Irony is a rhetorical and literary device in which a situation or statement contradicts our expectations. Irony is used in literature to create a discrepancy between what is expected to happen and what actually happens.

For example, irony can occur when a character says the opposite of what they really mean or when an event or action is the opposite of what we had expected. Writers use irony to subvert the readers’ expectations and create humorous, engaging, and thought-provoking stories.

3 types of irony

The three most common types of irony are:

Verbal irony

Verbal irony occurs when someone says one thing but means another. This is done intentionally to convey sarcasm or create humor. Usually, it involves expressing an opinion or sentiment contrary to what the speaker or narrator actually believes. Verbal irony is not the same as lying because the purpose is not to deceive.

Verbal irony example
You are running late for an important meeting because you got stuck in traffic. When you enter the building, someone accidentally spills a cup of hot coffee over your shirt, and you say “this day can’t get any better.”

Situational irony

Situational irony occurs when the results of an action are the opposite of what was intended or expected. The results can be tragic or humorous, but they are always unexpected.

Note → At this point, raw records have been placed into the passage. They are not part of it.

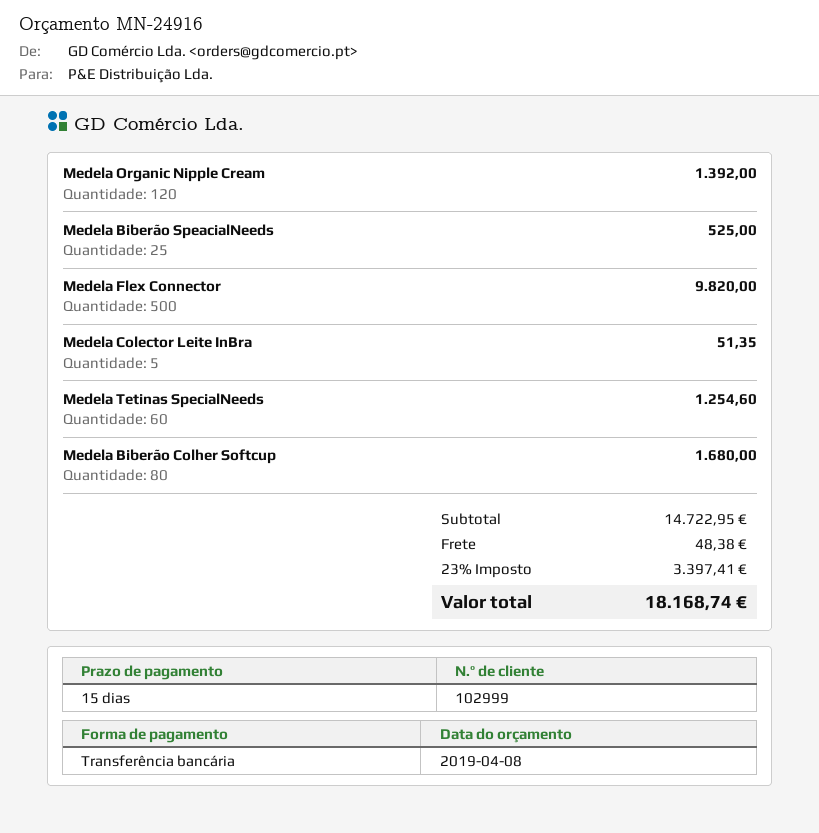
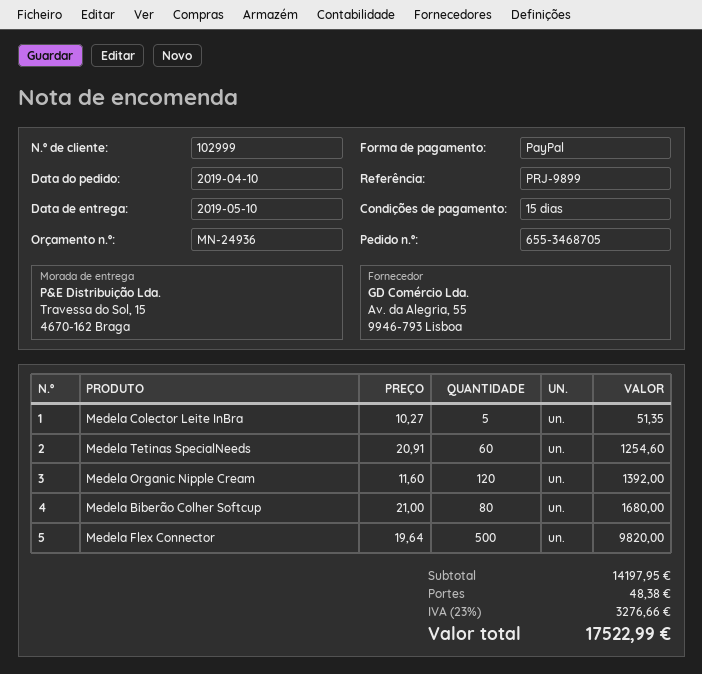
quote number: MN-24916 -> MN-24936
payment method: bank transfer -> PayPal
Medela Biberão SpeacialNeeds: 25 for 525.00 -> none
subtotal: 14722.95 -> 14197.95
tax: 23% = 3397.41 -> 23% = 3276.66
total: 18168.74 -> 17522.99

You can find examples of situational irony in everyday life (e.g., when someone posts on social media about how social media is a waste of time). In literature, situational irony is the source of plot twists. Its purpose is to surprise the reader and highlight the unpredictability of the future.

Situational irony example
In Animal Farm, Napoleon, the pig who becomes the leader of the farm after the animals overthrow their human masters, slowly transforms into Mr. Jones (the human owner of the farm). After getting drunk and spending a day recovering from a hangover, Napoleon decides to make his own alcohol:

“By the evening, however, Napoleon appeared to be somewhat better, and the following morning Squealer was able to tell them that he was well on the way to recovery. By the evening of that day Napoleon was back at work, and on the next day it was learned that he had instructed Whymper to purchase in Willingdon some booklets on brewing and distilling.”

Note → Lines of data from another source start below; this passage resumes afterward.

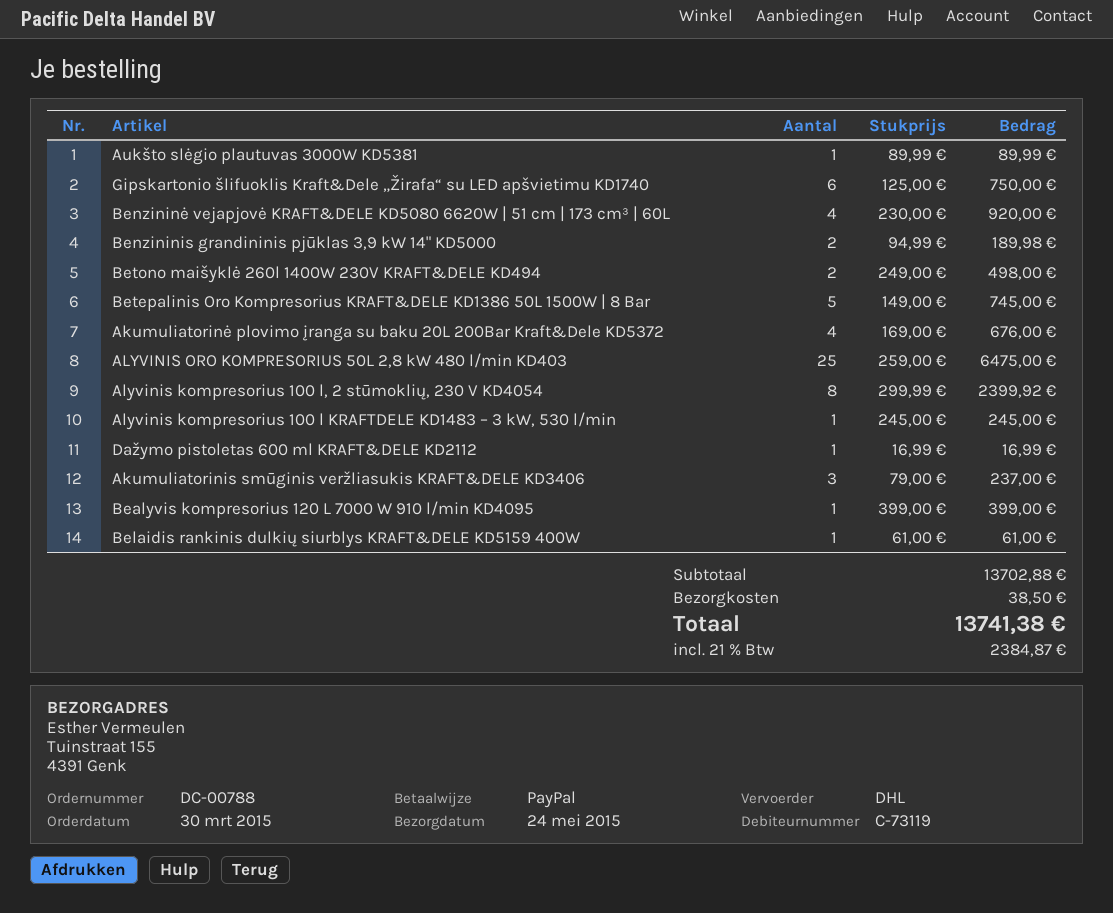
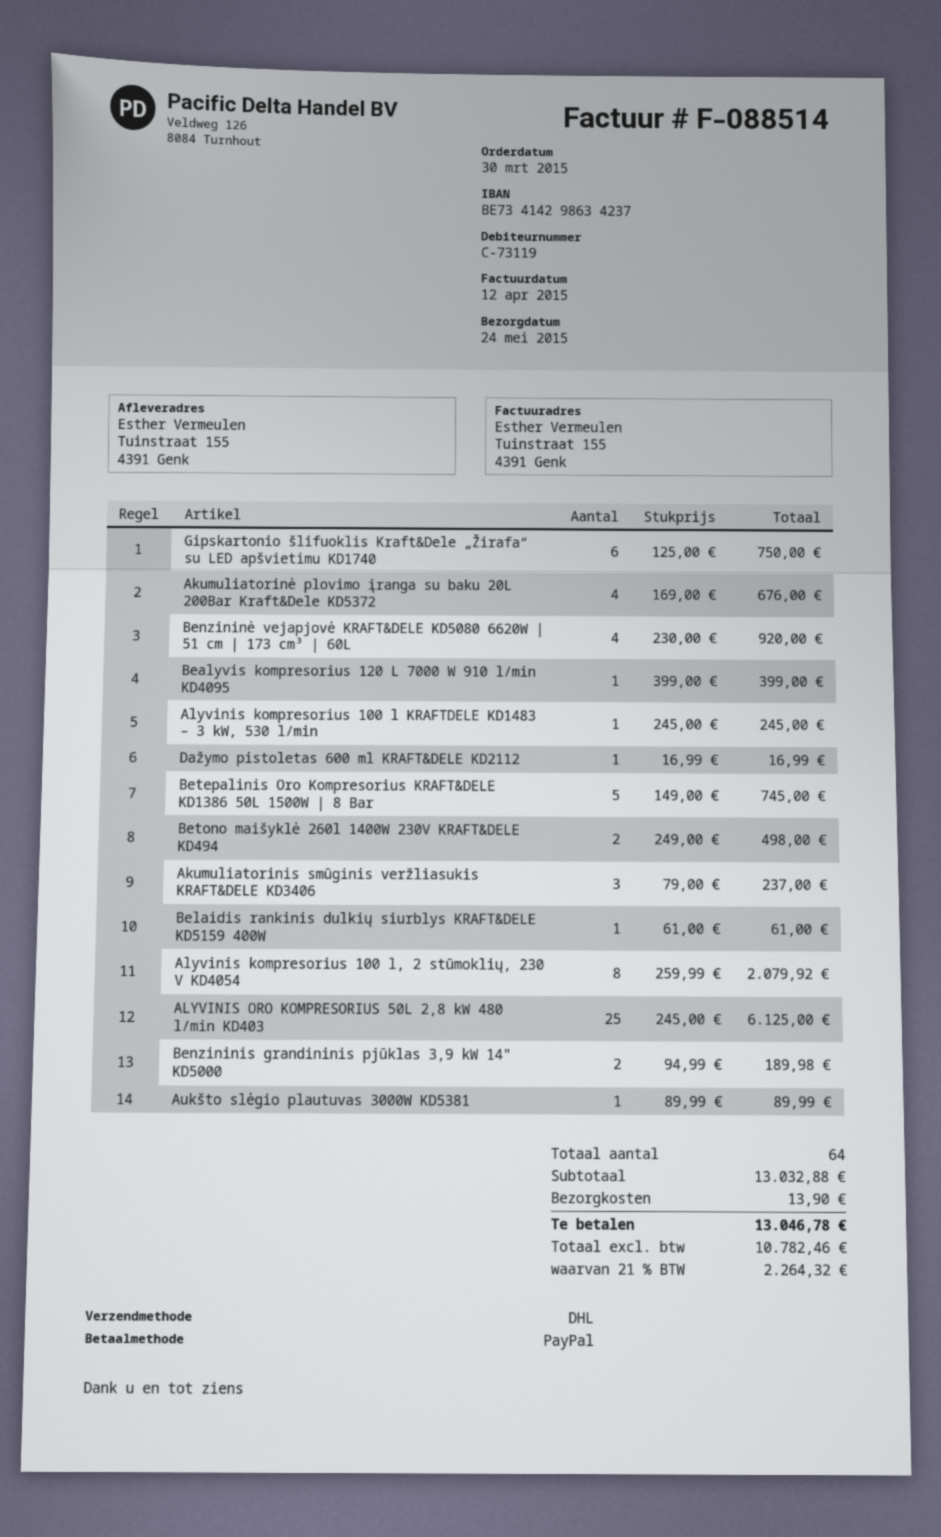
ALYVINIS ORO KOMPRESORIUS 50L 2,8 kW 480 l/min KD403: 25 x 259.00 = 6475.00 -> 25 x 245.00 = 6125.00
Alyvinis kompresorius 100 l, 2 stūmoklių, 230 V KD4054: 8 x 299.99 = 2399.92 -> 8 x 259.99 = 2079.92
subtotal: 13702.88 -> 13032.88
shipping: 38.50 -> 13.90
tax: 21% = 2384.87 -> 21% = 2264.32
total: 13741.38 -> 13046.78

This is an example of situational irony because the reader expects that after the animals’ uprising against humans, they will live in harmony. However, at this point in the story the reader realizes that Napoleon is following in the footsteps of the former master, Mr. Jones, who was a drunkard.

Note
In everyday speech, situational irony is often confused with coincidence (e.g., “Isn’t it ironic that the rain stopped just as I was arriving at home?”). However, they are not exactly the same.

Situational irony is when the opposite of what is expected happens, while coincidence occurs when two events appear to be related but are not.

Dramatic irony

Dramatic irony or tragic irony is a plot device used in fiction to create suspense or humor. It usually occurs when the audience knows something that one or more characters do not. As a result, the characters make poor decisions and face the consequences. In comedy, dramatic irony leads to misunderstandings and creates a comedic effect.

Dramatic irony example
In William Shakespeare’s play Othello, the plot is built around a dramatic irony because the audience knows something that the title character does not. The villain of the story, Iago, convinces Othello that his wife is cheating on him. As a result, Othello becomes consumed with jealousy and decides to murder her. However, the audience knows that she is, in fact, faithful to him. In this instance, dramatic irony is used to create tension and suspense.

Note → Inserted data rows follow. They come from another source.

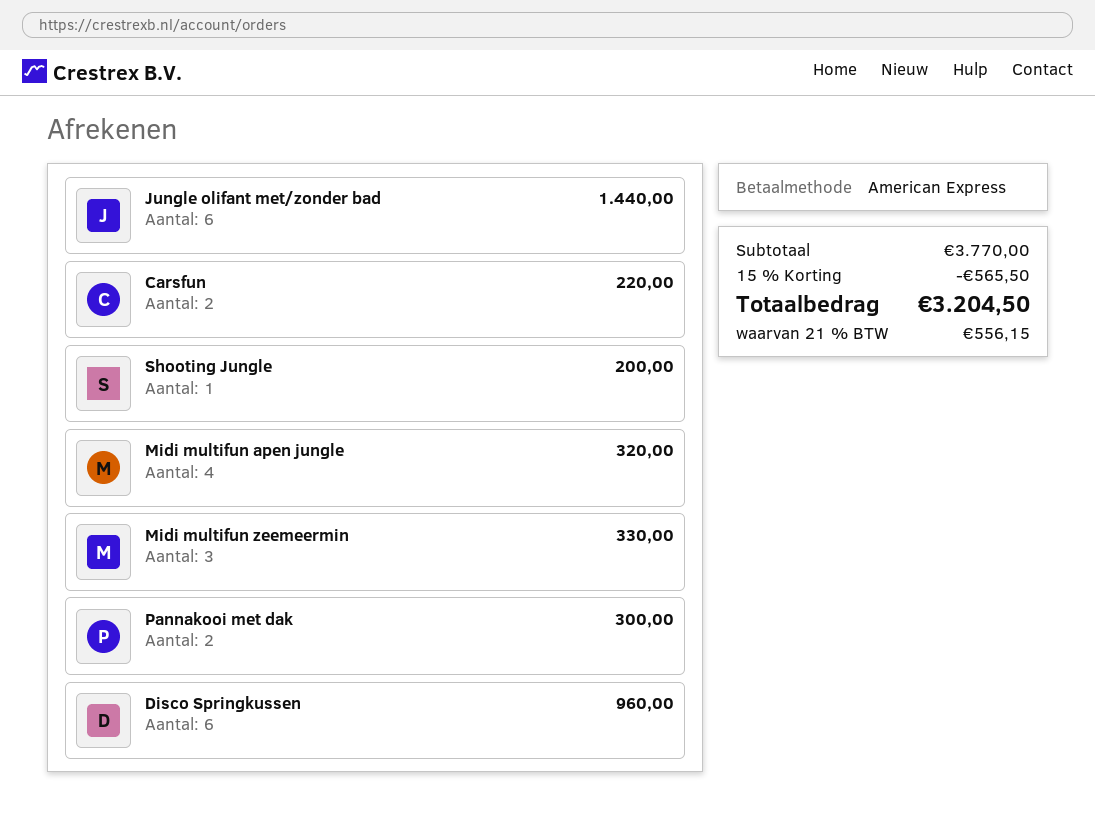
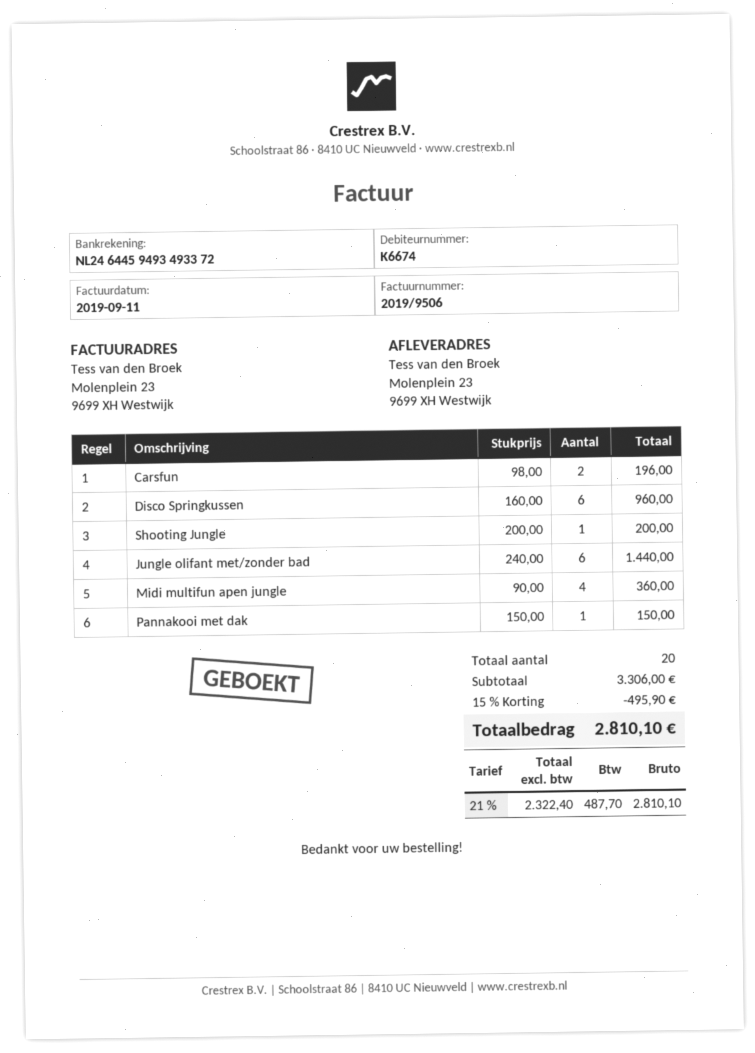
Carsfun: 2 for 220.00 -> 2 for 196.00
Midi multifun apen jungle: 4 for 320.00 -> 4 for 360.00
Midi multifun zeemeermin: 3 for 330.00 -> none
Pannakooi met dak: 2 for 300.00 -> 1 for 150.00
subtotal: 3770.00 -> 3306.00
discount: 15% = 565.50 -> 15% = 495.90
tax: 21% = 556.15 -> 21% = 487.70
total: 3204.50 -> 2810.10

What is the difference between irony and sarcasm?

The terms irony and sarcasm are often used interchangeably because both involve saying the opposite of what is true. However, there is a difference between them.

Sarcasm can only be expressed verbally. You can make a sarcastic remark, but an event cannot be sarcastic. The purpose of sarcasm is to be intentionally mean and point at another person’s faults (this often involves speaking ironically). Sarcasm can also be used to express frustration or anger.

In contrast, irony is a broader term and is not limited to verbal remarks; irony can be found in situations or actions. Also, irony is not limited to ridiculing someone or something.

In short, sarcasm is sometimes a form of irony, but not all irony is sarcastic.
Do you want to know more about common mistakes, commonly confused words, rhetorical devices, or other language topics? Check out some of our other language articles full of examples and quizzes.


Common mistakes

US vs UK

Rhetoric

Irregardless vs regardless

Burnt or burned

Situational irony

Lable or label

Dreamed or dreamt

Trope

Now a days or nowadays

Kneeled or knelt

Metaphor

Every time or everytime

Smelled or smelt

Consonance

Alot or a lot

Travelling or traveling

Rhyme


Frequently asked questions about irony

What is the difference between synecdoche and metaphor?

Socratic irony is a form of irony inspired by the Greek philosopher Socrates. By pretending to be ignorant and asking probing questions, Socrates tried to tease information out of his students.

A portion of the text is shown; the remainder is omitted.